In this recipe it is important to use “sweet” rice. The rice does not actually taste sweet but contains more starch than regular rice flour, which helps these gluten free muffins to hold together. Also most oats grown in the United States have been contaminated by wheat in the fields. So be sure your package of oat flour has “gluten free” on the label.
Meyer lemons have thinner, less pulpy peels, than the common lemon and since the peel is what creates the delicious tangy bits of lemon in the muffins it’s essential that you use Meyer lemons. It’s also really beneficial that there is no refined sugar and only fruit and maple syrup as sweeteners. Millet is neutral but lung building. There are only 2 teaspoons in each muffin, which should be pretty easy to tolerate for most people whose lung energy is too strong.
Makes a dozen muffins
2 medium – 3 small Fuji apples
1 Meyer lemon with peel, seeds removed
1/4 cup maple syrup
1 tsp. vanilla
1 tsp. salt
1/4 cup water
1/2 cup melted butter
1/2 cup sweet rice flour
1/2 cup gluten free oat flour
1/2 cup quinoa flour
1/2 cup millet flour
1 tsp. baking soda
1 tsp. baking powder
(option: If you do not want to buy all those flours, you can substitute your favorite gluten free baking flour blend. If the blend is self rising then you also omit the baking soda and baking powder.)
Preheat the oven to 375 degrees. Lightly grease the muffin tins or use paper liners.
In a super blender, liquefy the eggs, apples, lemon, maple syrup, vanilla, salt, water and melted butter.
In a gluten free bowl, mix with a whisk or sift together the flours, baking soda, and baking powder.

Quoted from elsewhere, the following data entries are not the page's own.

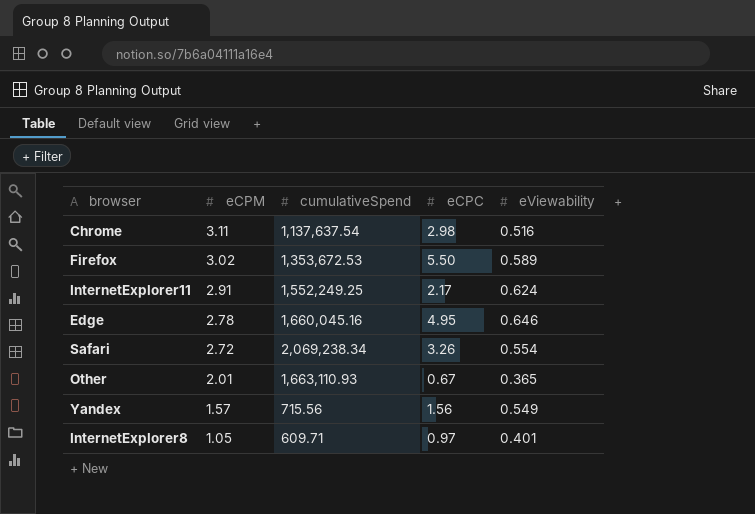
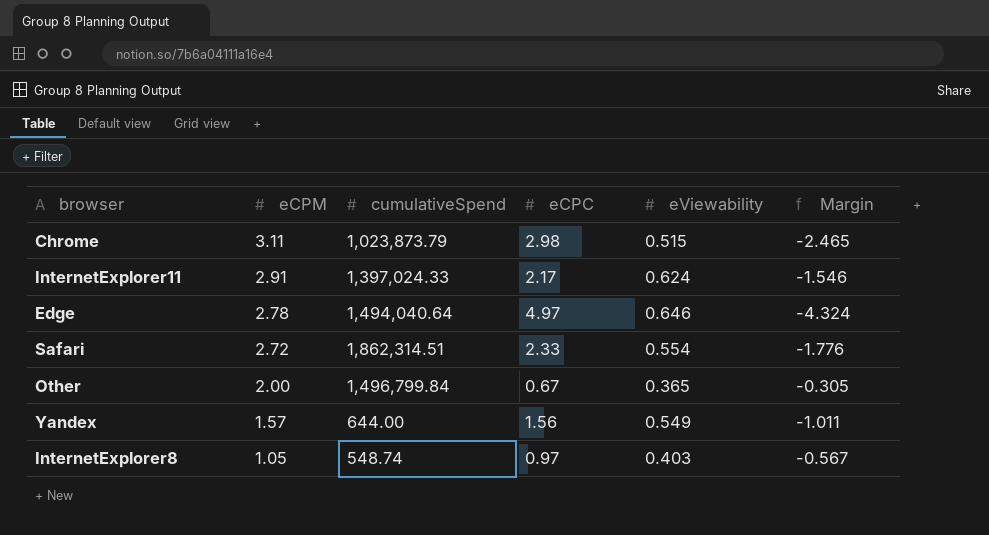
column Margin | formula: none -> [eViewability] - [eCPC]
row Firefox: 3.02 | 1,353,672.53 | 5.50 | 0.589 -> none
Chrome | cumulativeSpend: 1,137,637.54 -> 1,023,873.79
Chrome | eViewability: 0.516 -> 0.515
InternetExplorer11 | cumulativeSpend: 1,552,249.25 -> 1,397,024.33
Edge | cumulativeSpend: 1,660,045.16 -> 1,494,040.64
Edge | eCPC: 4.95 -> 4.97
Safari | cumulativeSpend: 2,069,238.34 -> 1,862,314.51
Safari | eCPC: 3.26 -> 2.33
Other | eCPM: 2.01 -> 2.00
Other | cumulativeSpend: 1,663,110.93 -> 1,496,799.84
Yandex | cumulativeSpend: 715.56 -> 644.00
InternetExplorer8 | cumulativeSpend: 609.71 -> 548.74
InternetExplorer8 | eViewability: 0.401 -> 0.403

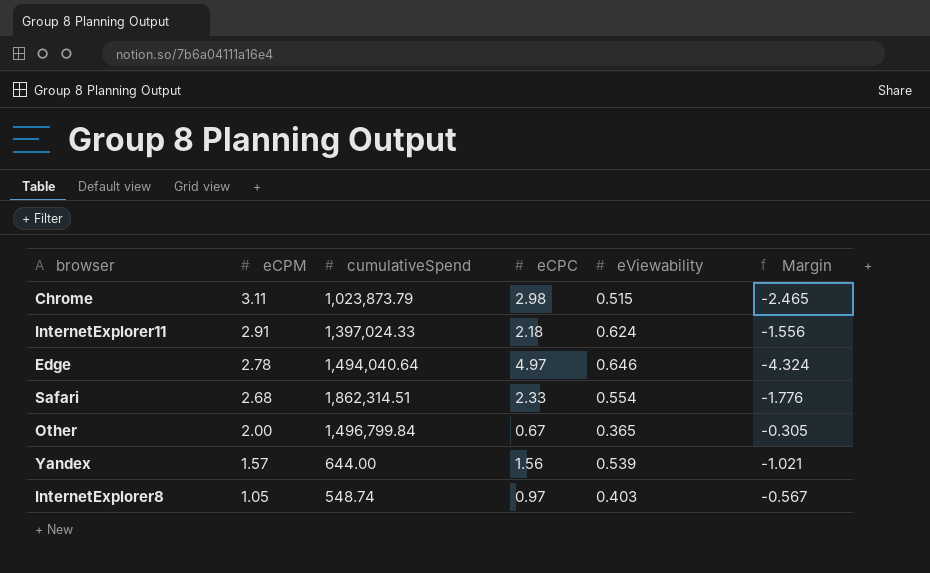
InternetExplorer11 | eCPC: 2.17 -> 2.18
InternetExplorer11 | Margin: -1.546 -> -1.556
Safari | eCPM: 2.72 -> 2.68
Yandex | eViewability: 0.549 -> 0.539
Yandex | Margin: -1.011 -> -1.021

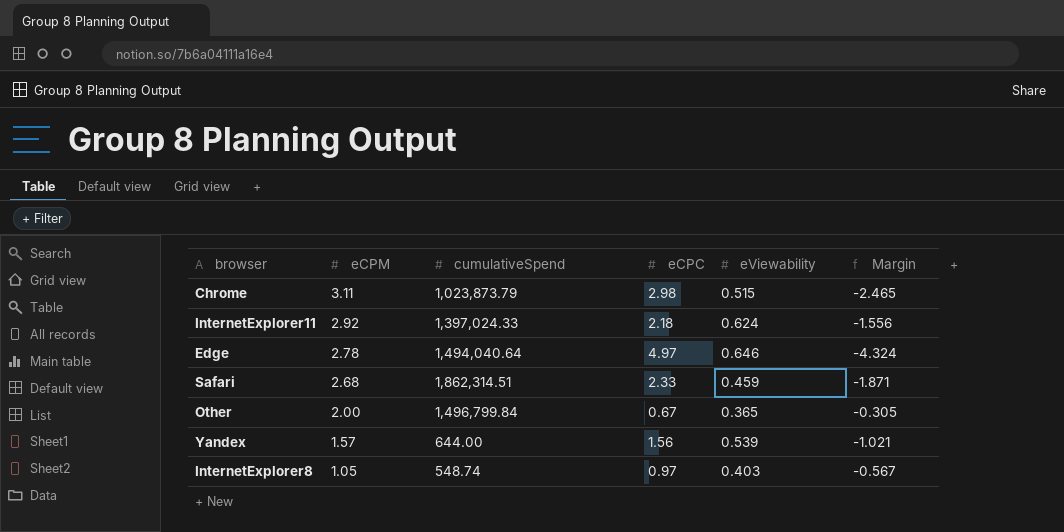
InternetExplorer11 | eCPM: 2.91 -> 2.92
Safari | eViewability: 0.554 -> 0.459
Safari | Margin: -1.776 -> -1.871

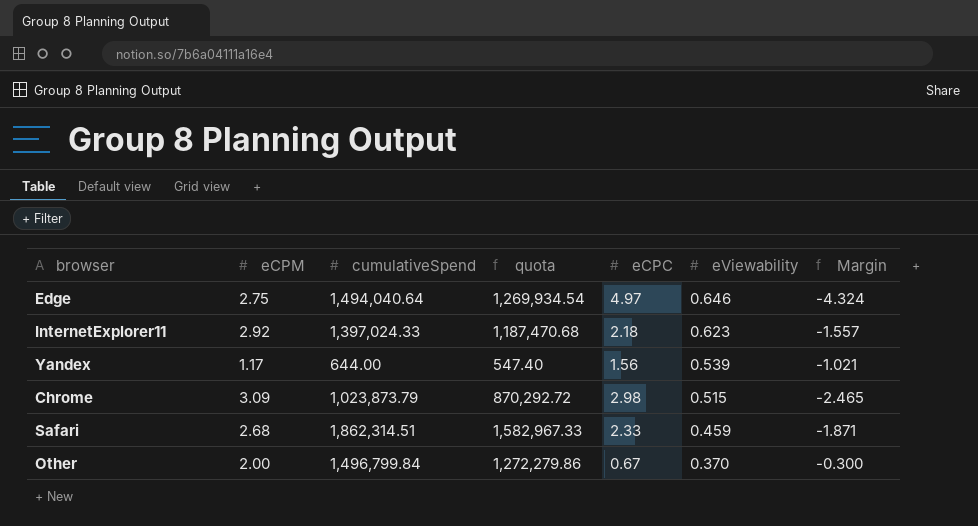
row order: eCPM descending -> eViewability descending
column quota | formula: none -> [cumulativeSpend] * 0.85
row InternetExplorer8: 1.05 | 548.74 | 0.97 | 0.403 | -0.567 -> none
Edge | eCPM: 2.78 -> 2.75
InternetExplorer11 | eViewability: 0.624 -> 0.623
InternetExplorer11 | Margin: -1.556 -> -1.557
Yandex | eCPM: 1.57 -> 1.17
Chrome | eCPM: 3.11 -> 3.09
Other | eViewability: 0.365 -> 0.370
Other | Margin: -0.305 -> -0.300

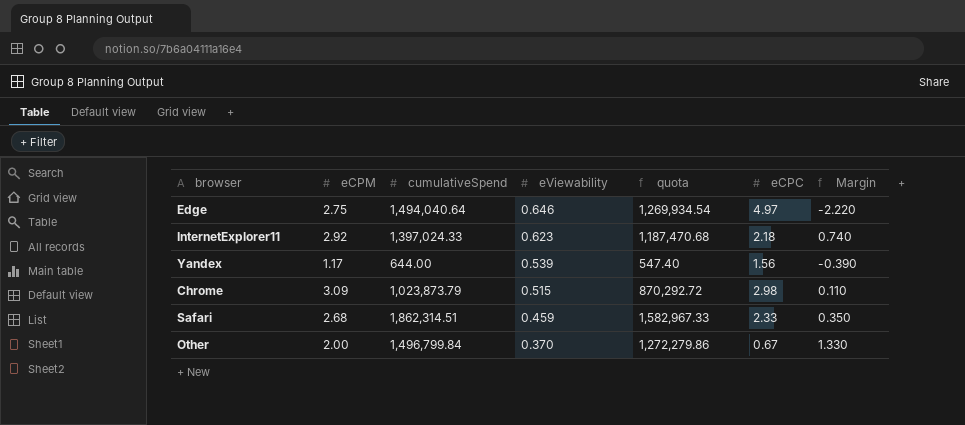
column eViewability | position: 6 -> 4
column Margin | formula: [eViewability] - [eCPC] -> [eCPM] - [eCPC]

Add the liquid mixture to the dry mixture, stir thoroughly to combine, and spoon into muffin tins. Bake at 375 degrees until the top pops back when pressed, approximately 20 – 25 minutes.
Disclaimer: Self-diagnosis is often inaccurate and not recommended. This blog is not intended to be a substitute for personal, professional, medical advice, diagnosis or treatment.